> [Your goal] Every line below that contains the word "rounds" must be copied.

> [Data for this exercise]
◇ ◇ ◇ ◇ ◇ ◇ ◇

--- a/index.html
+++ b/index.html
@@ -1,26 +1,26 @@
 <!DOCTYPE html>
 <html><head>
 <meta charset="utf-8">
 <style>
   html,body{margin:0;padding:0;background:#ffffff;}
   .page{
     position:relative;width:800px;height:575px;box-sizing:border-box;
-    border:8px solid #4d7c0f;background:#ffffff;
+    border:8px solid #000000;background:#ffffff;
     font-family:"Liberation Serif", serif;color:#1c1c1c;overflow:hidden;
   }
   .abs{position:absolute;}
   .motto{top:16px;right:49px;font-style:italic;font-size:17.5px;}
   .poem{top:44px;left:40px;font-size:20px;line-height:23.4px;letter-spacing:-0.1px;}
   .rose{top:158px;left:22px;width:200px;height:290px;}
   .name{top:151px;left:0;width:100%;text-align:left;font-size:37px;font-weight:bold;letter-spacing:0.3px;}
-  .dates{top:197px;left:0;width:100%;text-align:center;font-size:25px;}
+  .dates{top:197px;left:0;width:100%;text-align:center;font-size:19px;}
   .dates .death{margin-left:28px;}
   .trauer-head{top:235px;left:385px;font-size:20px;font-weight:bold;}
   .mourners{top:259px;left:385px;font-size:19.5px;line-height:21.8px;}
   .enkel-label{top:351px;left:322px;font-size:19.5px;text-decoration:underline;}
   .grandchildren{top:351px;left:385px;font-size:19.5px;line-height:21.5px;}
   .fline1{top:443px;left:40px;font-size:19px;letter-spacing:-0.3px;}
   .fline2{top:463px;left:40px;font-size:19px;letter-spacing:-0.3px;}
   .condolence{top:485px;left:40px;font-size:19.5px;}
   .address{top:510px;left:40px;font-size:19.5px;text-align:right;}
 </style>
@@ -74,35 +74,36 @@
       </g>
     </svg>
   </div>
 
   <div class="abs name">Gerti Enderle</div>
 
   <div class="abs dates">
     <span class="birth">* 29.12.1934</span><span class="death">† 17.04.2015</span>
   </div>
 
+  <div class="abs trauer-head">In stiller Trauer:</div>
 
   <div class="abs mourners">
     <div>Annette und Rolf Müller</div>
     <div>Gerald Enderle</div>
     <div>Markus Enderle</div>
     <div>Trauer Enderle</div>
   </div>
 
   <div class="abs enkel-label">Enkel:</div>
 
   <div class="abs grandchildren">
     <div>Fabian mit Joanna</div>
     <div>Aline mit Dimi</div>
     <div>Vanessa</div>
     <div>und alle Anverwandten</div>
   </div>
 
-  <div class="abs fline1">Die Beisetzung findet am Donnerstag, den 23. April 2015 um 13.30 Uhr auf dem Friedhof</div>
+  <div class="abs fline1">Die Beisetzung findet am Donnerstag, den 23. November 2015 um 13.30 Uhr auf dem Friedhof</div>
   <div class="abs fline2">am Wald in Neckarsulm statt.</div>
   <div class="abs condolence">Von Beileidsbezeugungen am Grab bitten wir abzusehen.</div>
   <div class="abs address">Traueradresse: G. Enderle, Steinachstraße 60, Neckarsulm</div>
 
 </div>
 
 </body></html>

◇ ◇ ◇ ◇ ◇ ◇ ◇

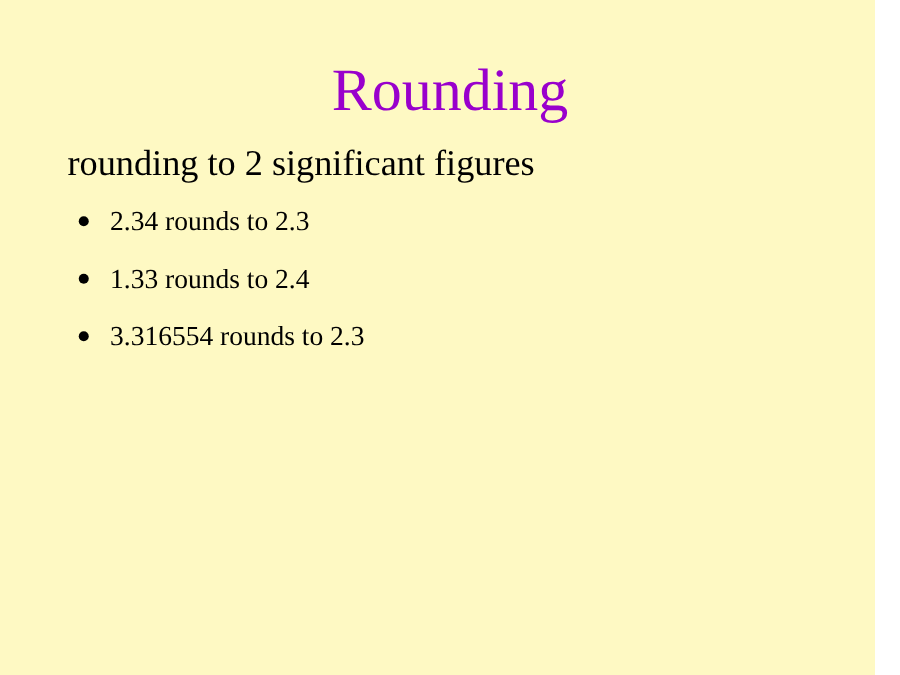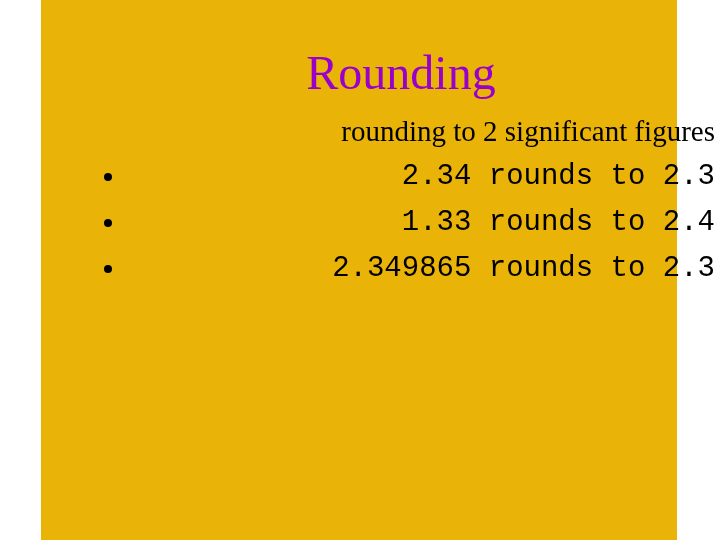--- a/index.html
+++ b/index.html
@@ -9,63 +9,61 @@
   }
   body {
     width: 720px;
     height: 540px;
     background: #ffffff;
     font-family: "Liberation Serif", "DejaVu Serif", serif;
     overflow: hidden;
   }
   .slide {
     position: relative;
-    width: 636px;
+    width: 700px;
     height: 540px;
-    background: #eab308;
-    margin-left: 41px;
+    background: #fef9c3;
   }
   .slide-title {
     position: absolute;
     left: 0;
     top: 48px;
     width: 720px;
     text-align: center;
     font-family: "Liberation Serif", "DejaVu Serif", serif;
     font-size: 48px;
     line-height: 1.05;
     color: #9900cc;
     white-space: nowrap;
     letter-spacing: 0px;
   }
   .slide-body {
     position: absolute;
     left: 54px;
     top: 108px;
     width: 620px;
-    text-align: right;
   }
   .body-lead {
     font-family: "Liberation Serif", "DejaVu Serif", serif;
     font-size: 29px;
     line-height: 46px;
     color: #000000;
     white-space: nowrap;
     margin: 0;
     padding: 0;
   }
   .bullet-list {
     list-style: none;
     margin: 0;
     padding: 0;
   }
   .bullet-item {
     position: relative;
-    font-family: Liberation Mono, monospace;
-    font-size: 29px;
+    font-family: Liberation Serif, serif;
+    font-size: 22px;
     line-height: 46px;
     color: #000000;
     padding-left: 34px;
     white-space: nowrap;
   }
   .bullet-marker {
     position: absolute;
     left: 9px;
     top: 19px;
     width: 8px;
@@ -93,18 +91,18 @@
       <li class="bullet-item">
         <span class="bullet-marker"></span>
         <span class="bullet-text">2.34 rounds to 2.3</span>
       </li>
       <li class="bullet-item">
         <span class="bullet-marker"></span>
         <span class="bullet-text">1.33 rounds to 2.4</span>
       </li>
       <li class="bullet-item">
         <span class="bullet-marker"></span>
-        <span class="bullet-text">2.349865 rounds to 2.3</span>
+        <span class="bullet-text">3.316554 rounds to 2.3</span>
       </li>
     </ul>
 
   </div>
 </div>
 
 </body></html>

◇ ◇ ◇ ◇ ◇ ◇ ◇

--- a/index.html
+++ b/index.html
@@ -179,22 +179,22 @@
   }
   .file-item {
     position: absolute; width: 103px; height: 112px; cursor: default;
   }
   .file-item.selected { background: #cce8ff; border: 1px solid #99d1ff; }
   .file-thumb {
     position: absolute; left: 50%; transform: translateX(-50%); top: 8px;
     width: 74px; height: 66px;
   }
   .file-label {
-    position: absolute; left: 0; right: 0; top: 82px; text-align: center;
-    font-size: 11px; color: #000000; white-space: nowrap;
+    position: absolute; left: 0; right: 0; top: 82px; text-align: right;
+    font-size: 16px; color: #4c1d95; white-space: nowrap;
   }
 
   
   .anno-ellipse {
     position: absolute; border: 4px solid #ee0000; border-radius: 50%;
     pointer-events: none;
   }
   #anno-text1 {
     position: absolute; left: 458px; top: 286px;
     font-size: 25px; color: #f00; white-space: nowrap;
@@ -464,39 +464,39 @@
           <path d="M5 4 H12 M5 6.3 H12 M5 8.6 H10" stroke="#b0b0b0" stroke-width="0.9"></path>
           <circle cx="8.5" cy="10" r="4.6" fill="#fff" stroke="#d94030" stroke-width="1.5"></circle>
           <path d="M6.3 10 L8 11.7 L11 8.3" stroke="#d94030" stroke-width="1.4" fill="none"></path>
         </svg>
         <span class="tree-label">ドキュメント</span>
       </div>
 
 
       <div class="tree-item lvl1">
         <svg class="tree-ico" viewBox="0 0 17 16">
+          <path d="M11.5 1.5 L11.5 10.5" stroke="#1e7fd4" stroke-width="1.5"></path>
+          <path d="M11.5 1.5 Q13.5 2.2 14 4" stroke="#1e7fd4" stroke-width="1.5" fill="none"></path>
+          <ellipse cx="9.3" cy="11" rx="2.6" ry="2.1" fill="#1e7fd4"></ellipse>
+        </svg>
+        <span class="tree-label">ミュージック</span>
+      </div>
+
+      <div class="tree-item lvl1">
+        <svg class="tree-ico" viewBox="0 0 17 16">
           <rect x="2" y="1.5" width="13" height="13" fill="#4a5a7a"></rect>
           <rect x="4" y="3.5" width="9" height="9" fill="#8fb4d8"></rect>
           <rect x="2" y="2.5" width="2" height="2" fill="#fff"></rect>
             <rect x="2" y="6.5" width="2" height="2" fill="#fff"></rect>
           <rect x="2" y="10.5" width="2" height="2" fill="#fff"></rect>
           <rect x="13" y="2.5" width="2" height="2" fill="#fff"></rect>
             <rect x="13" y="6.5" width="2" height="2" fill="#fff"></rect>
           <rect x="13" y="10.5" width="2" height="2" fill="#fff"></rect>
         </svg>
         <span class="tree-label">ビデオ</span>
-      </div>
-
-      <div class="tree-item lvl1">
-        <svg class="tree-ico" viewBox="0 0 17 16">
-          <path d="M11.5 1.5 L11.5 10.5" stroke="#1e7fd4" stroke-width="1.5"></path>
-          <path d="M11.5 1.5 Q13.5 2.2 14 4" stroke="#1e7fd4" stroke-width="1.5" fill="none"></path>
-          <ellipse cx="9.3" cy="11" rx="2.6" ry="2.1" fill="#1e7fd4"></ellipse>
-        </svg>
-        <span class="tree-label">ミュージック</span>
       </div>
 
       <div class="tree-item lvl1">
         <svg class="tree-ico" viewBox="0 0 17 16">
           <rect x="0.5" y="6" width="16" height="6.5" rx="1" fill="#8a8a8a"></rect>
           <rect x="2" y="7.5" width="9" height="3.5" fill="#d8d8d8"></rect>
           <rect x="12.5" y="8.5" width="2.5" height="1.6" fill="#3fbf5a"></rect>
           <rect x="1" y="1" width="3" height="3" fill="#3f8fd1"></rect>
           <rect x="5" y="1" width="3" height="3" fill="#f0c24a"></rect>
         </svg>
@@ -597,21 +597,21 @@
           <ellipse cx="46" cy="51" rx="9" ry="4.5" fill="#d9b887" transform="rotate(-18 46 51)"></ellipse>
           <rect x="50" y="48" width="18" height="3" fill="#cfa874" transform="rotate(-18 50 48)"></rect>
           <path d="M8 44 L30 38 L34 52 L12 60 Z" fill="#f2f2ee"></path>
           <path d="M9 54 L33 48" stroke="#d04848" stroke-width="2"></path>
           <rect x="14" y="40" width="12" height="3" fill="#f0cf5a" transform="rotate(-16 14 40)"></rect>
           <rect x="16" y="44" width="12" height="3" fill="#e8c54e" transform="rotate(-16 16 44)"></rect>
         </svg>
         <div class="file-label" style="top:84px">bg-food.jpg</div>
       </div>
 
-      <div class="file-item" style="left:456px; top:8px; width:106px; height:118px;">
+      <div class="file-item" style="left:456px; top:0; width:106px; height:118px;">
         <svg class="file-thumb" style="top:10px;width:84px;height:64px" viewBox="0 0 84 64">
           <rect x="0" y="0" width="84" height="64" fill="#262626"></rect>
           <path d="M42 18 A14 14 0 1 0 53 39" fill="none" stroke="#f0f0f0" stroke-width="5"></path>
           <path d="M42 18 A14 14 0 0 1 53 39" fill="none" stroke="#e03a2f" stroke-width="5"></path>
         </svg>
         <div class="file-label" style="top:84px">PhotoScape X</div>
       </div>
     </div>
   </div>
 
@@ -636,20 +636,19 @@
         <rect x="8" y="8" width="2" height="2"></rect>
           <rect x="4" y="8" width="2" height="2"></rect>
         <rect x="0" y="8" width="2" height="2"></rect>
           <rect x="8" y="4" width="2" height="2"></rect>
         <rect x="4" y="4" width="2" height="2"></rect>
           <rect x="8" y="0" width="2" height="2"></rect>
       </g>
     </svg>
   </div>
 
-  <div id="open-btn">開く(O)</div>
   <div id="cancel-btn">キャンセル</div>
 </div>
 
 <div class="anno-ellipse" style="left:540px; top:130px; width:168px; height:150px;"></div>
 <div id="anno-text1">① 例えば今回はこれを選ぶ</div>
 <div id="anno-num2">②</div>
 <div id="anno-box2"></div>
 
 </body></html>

◇ ◇ ◇ ◇ ◇ ◇ ◇

> [Answer space]
         <span class="bullet-text">2.34 rounds to 2.3</span>
         <span class="bullet-text">1.33 rounds to 2.4</span>
-        <span class="bullet-text">2.349865 rounds to 2.3</span>
+        <span class="bullet-text">3.316554 rounds to 2.3</span>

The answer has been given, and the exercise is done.